(Beginning of DATASET)

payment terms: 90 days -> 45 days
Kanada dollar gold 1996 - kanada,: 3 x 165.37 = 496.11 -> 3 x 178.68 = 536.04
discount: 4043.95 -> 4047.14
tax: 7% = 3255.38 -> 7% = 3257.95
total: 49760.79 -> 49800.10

(End of DATASET)
(Beginning of DATASET)

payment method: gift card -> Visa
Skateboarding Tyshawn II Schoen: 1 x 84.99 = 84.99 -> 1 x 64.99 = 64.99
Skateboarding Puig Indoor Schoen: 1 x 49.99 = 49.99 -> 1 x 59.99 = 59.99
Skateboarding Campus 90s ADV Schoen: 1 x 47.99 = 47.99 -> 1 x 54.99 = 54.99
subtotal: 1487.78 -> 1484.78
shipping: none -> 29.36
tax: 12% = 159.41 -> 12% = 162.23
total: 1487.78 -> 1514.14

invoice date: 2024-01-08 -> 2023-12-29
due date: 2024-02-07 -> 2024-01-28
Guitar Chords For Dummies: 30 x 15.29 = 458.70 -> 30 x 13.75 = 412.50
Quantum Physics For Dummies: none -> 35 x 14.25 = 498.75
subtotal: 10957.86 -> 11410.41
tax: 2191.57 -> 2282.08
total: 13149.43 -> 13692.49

(End of DATASET)

▸ **INSTRUCTIONS FOR THE TASK**
Every line of the listing that includes the word "subtotal" forms the answer.

▸ **EXERCISE RESPONSE**
subtotal: 1487.78 -> 1484.78
subtotal: 10957.86 -> 11410.41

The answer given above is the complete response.